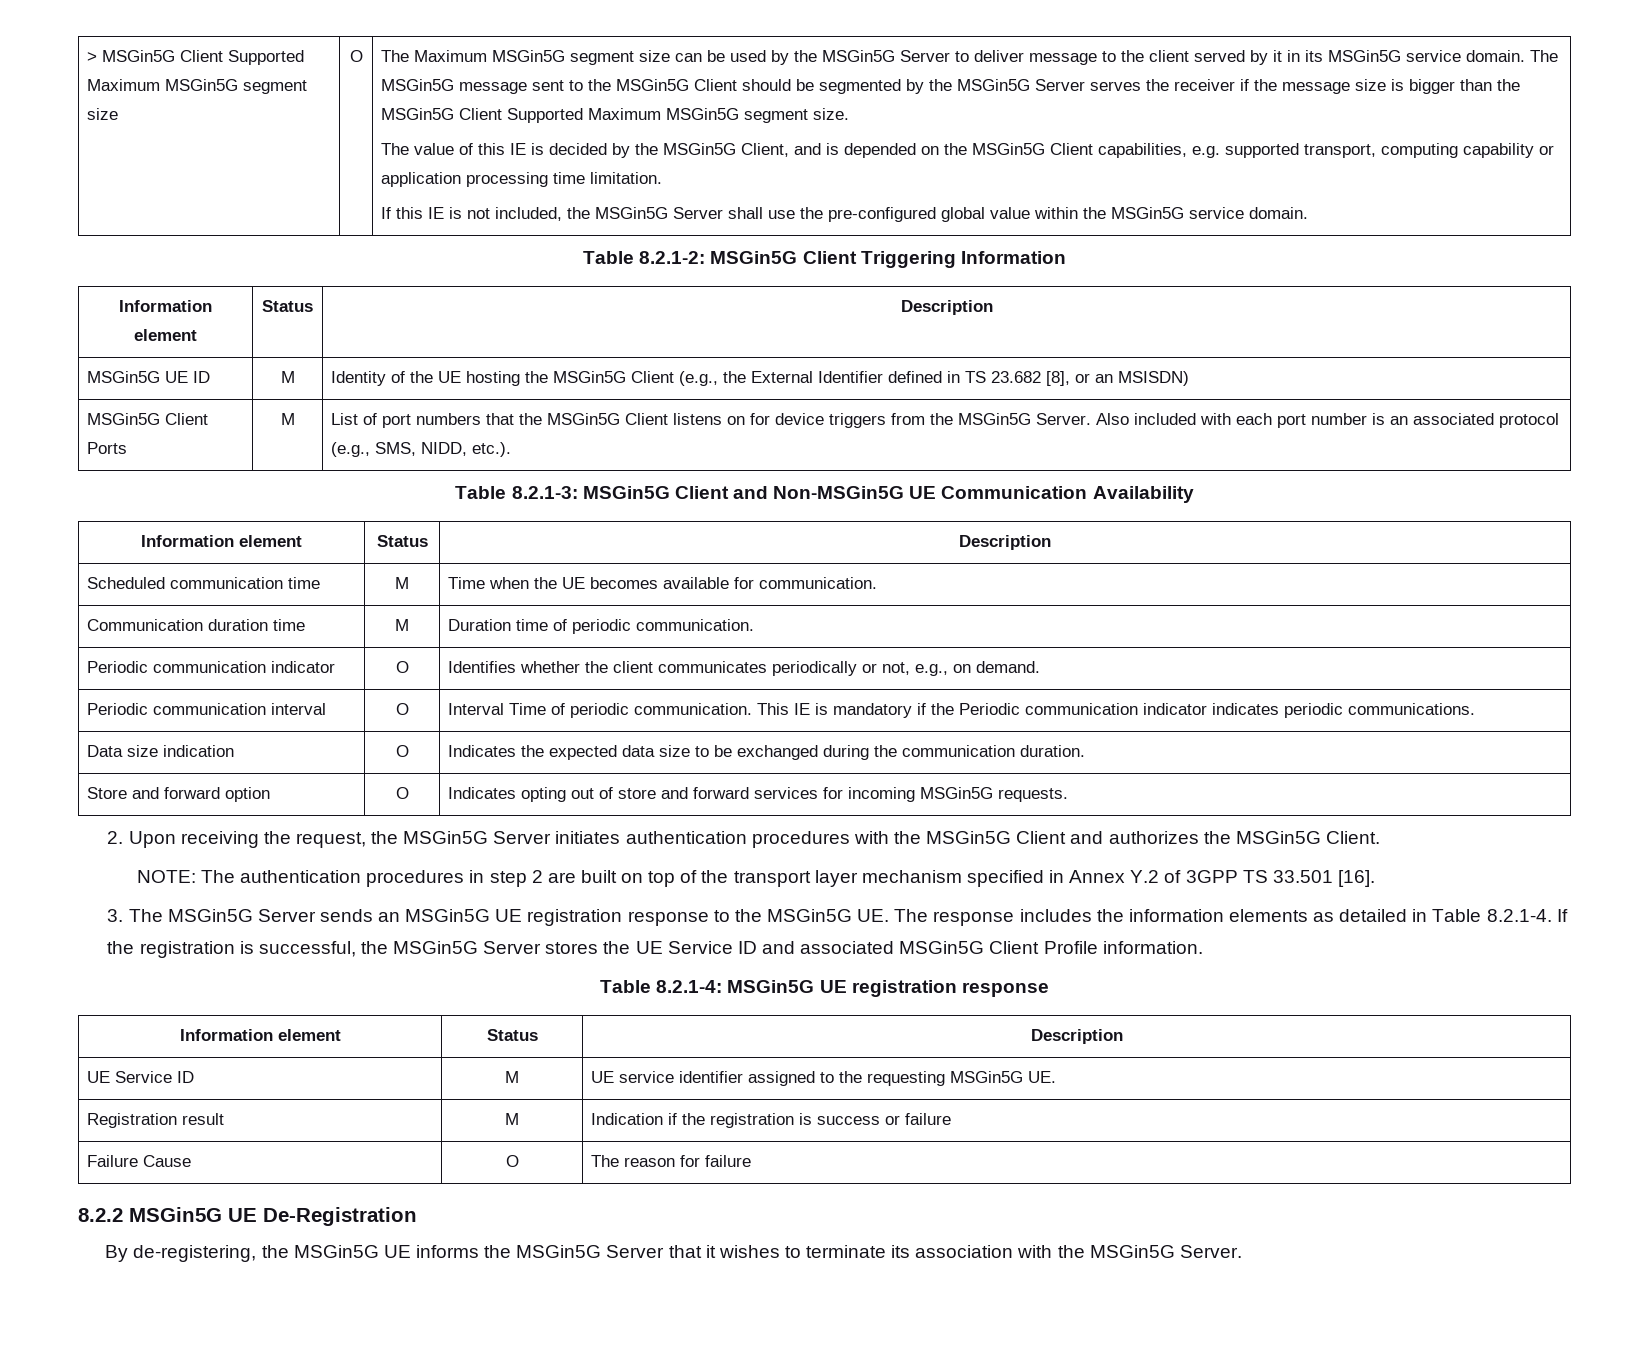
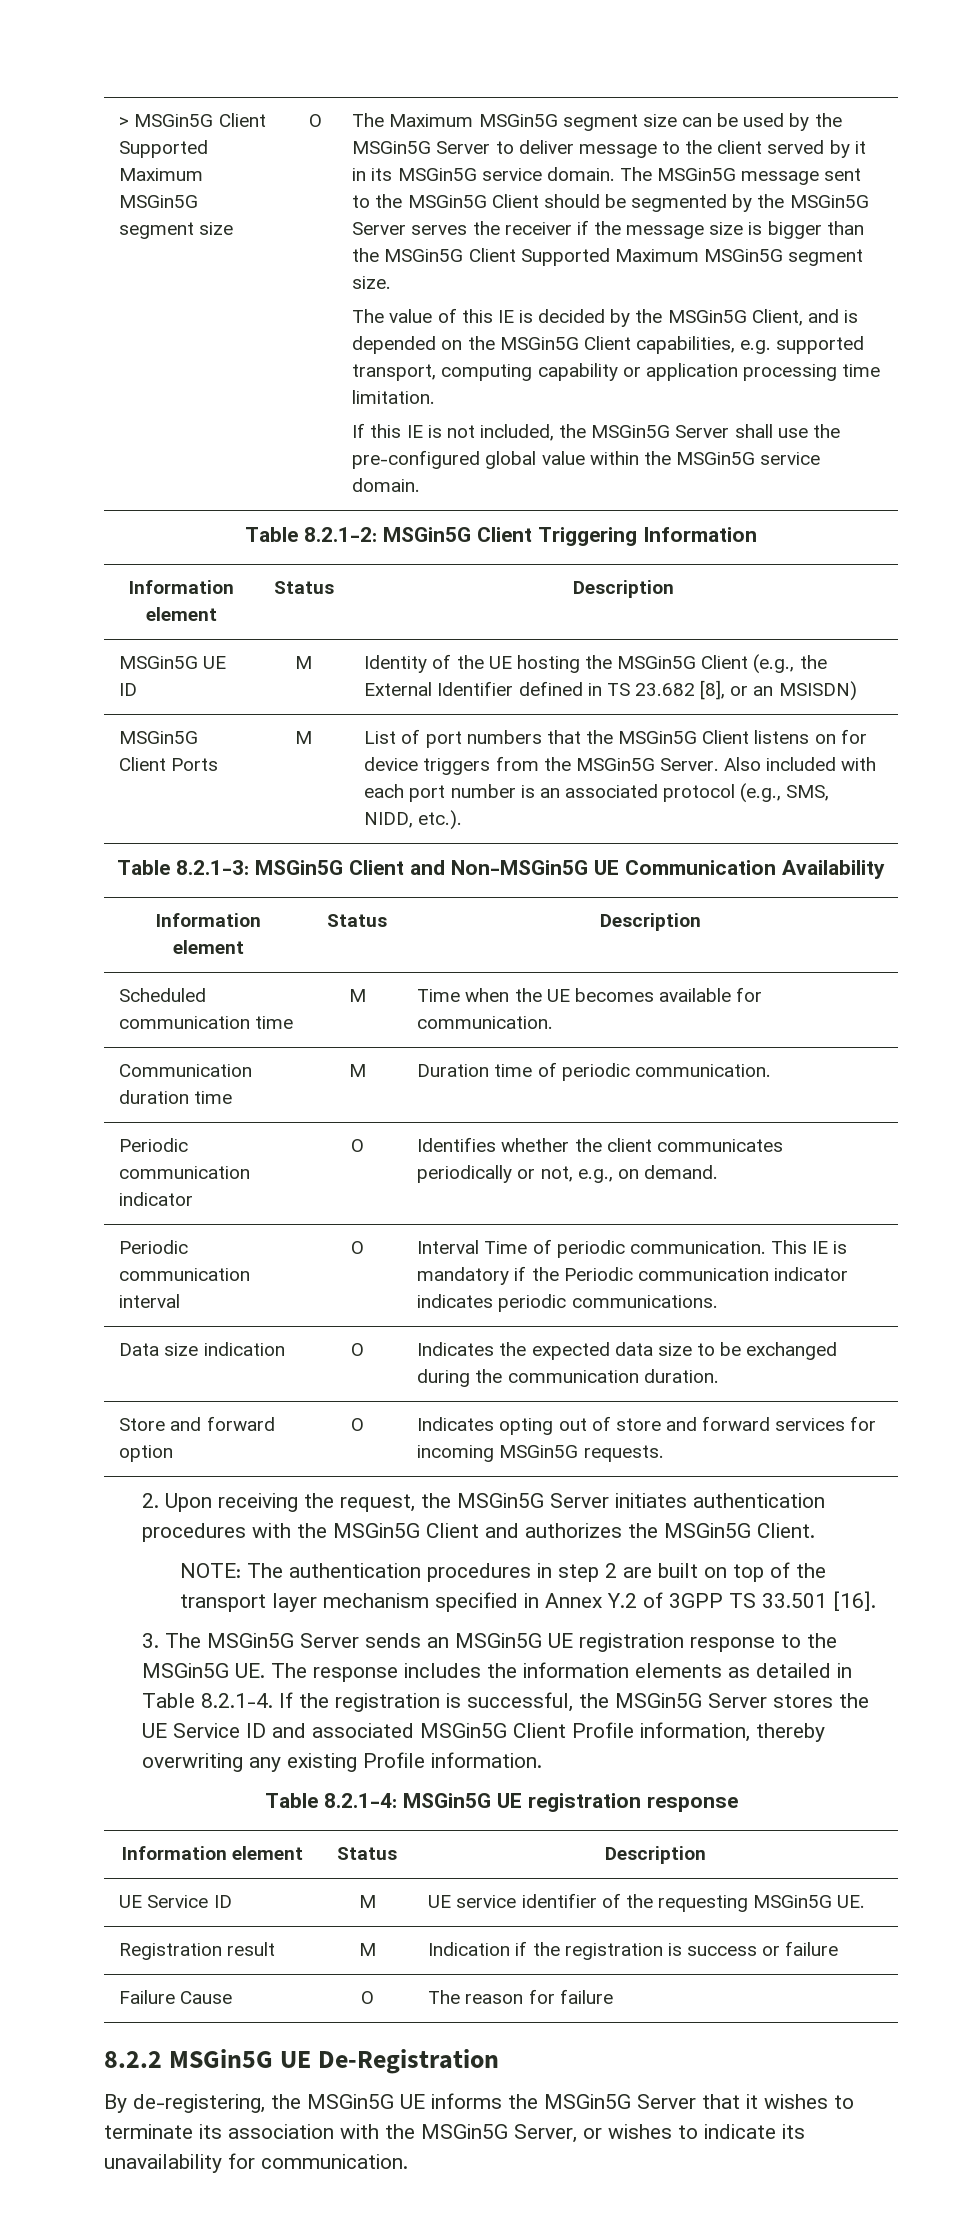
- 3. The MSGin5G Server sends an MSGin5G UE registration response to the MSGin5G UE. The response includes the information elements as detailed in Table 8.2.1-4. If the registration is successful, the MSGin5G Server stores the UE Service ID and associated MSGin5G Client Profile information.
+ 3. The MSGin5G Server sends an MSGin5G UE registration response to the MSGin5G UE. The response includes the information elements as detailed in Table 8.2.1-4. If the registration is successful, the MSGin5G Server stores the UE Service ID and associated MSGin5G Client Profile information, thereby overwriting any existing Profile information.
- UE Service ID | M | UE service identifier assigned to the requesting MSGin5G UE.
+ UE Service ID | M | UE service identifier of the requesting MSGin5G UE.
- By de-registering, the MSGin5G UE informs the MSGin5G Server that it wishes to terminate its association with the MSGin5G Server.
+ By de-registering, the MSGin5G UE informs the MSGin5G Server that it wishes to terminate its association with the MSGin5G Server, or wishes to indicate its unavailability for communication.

__What you are asked to do__.
Word for word, give the data above again, without any images.

__Written response__.
- 3. The MSGin5G Server sends an MSGin5G UE registration response to the MSGin5G UE. The response includes the information elements as detailed in Table 8.2.1-4. If the registration is successful, the MSGin5G Server stores the UE Service ID and associated MSGin5G Client Profile information.
+ 3. The MSGin5G Server sends an MSGin5G UE registration response to the MSGin5G UE. The response includes the information elements as detailed in Table 8.2.1-4. If the registration is successful, the MSGin5G Server stores the UE Service ID and associated MSGin5G Client Profile information, thereby overwriting any existing Profile information.
- UE Service ID | M | UE service identifier assigned to the requesting MSGin5G UE.
+ UE Service ID | M | UE service identifier of the requesting MSGin5G UE.
- By de-registering, the MSGin5G UE informs the MSGin5G Server that it wishes to terminate its association with the MSGin5G Server.
+ By de-registering, the MSGin5G UE informs the MSGin5G Server that it wishes to terminate its association with the MSGin5G Server, or wishes to indicate its unavailability for communication.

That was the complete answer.